Scarpa taught drawing and interior decoration at the Istituto universitario di architettura di Venezia from the late 1940s until his death. Scarpa was Mario Botta's thesis adviser along with Giuseppe Mazzariol; the latter was the director of the Fondazione Querini Stampalia when Scarpa completed his renovation and garden for that institution.

While most of his built work is located in the Veneto region, he designed landscapes, gardens, and buildings for other regions of Italy as well as Canada, the United States, Saudi Arabia, France, and Switzerland. His name has 11 letters and this number is used repeatedly in his architecture.

In 1978, while in Sendai, Japan, Scarpa fell down a flight of concrete stairs. He died of his injuries on 28 November 1978 after ten days in hospital.

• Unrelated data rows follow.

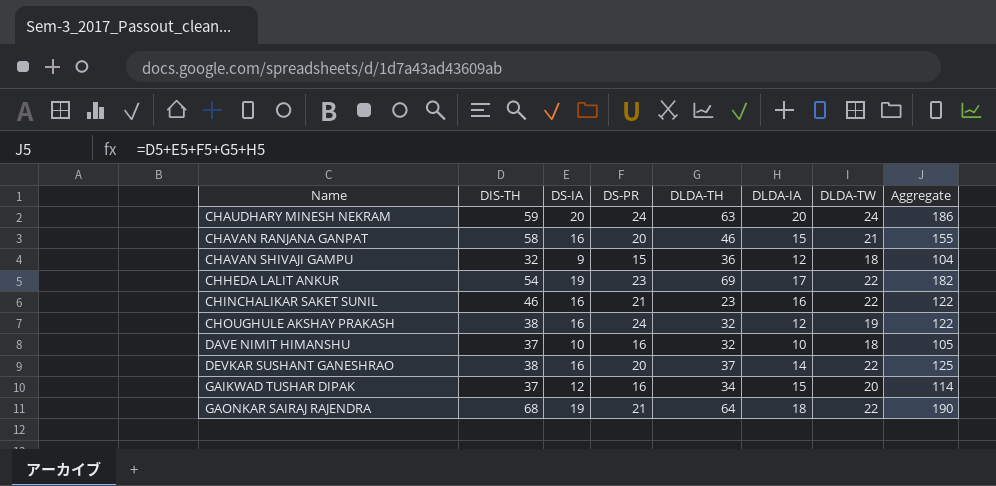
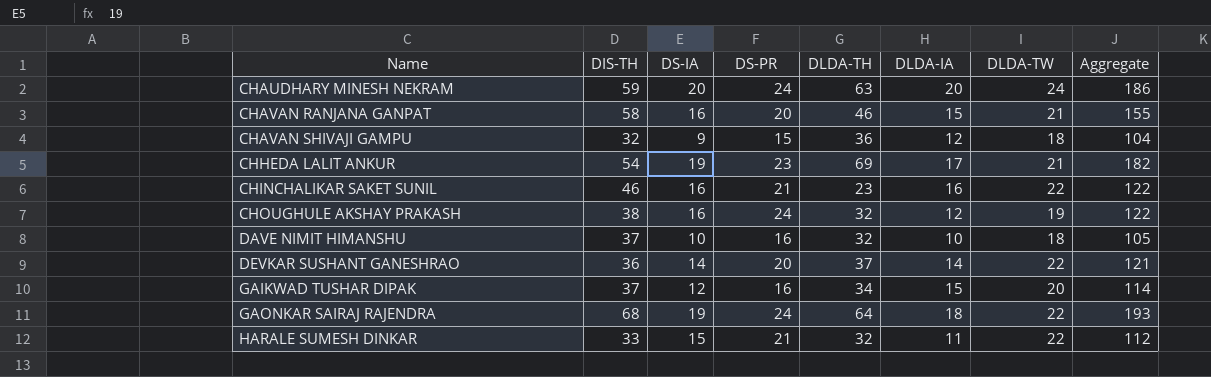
CHHEDA LALIT ANKUR | DLDA-TW: 22 -> 21
DEVKAR SUSHANT GANESHRAO | DIS-TH: 38 -> 36
DEVKAR SUSHANT GANESHRAO | DS-IA: 16 -> 14
DEVKAR SUSHANT GANESHRAO | Aggregate: 125 -> 121
GAONKAR SAIRAJ RAJENDRA | DS-PR: 21 -> 24
GAONKAR SAIRAJ RAJENDRA | Aggregate: 190 -> 193
row HARALE SUMESH DINKAR: none -> 33 | 15 | 21 | 32 | 11 | 22 | 112

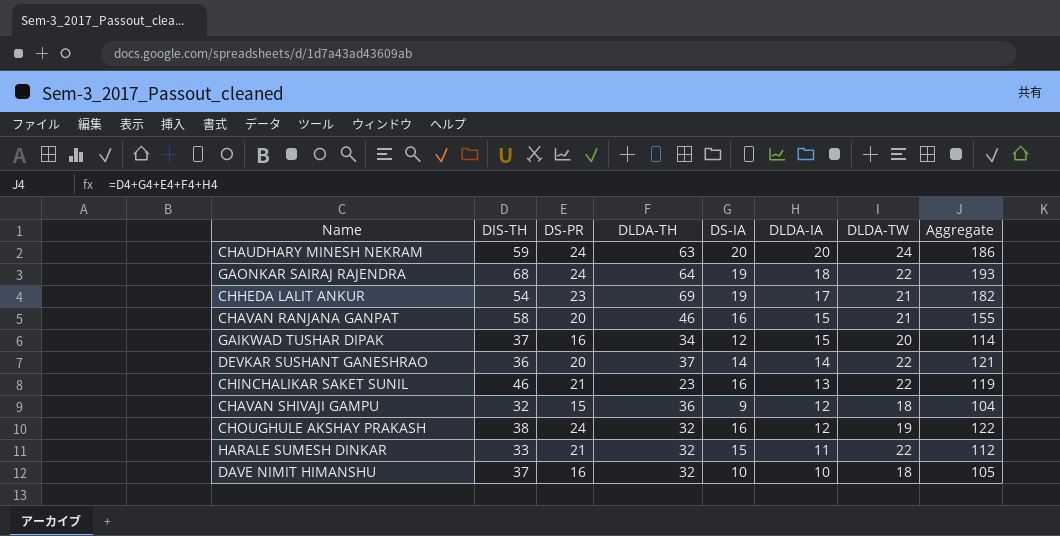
row order: Name ascending -> DLDA-IA descending
column DS-IA | position: 3 -> 5
CHINCHALIKAR SAKET SUNIL | DLDA-IA: 16 -> 13
CHINCHALIKAR SAKET SUNIL | Aggregate: 122 -> 119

He was buried standing up and wrapped in linen sheets in the style of a medieval knight, in an isolated exterior corner of the L-shaped Brion tomb designed by him in Altivole.

One of his last projects, the Villa Palazzetto in Monselice, was left incomplete at the time of his death, and was altered in October 2006 by his son, Tobia Scarpa. Considered one of his most ambitious landscape and garden projects, it was executed for Aldo Businaro, the representative for Cassina who was responsible for Scarpa's first trip to Japan. Businaro died in August 2006, a few months before the completion of the new stairs at the Villa Palazzetto, which were built to commemorate Scarpa's centenary.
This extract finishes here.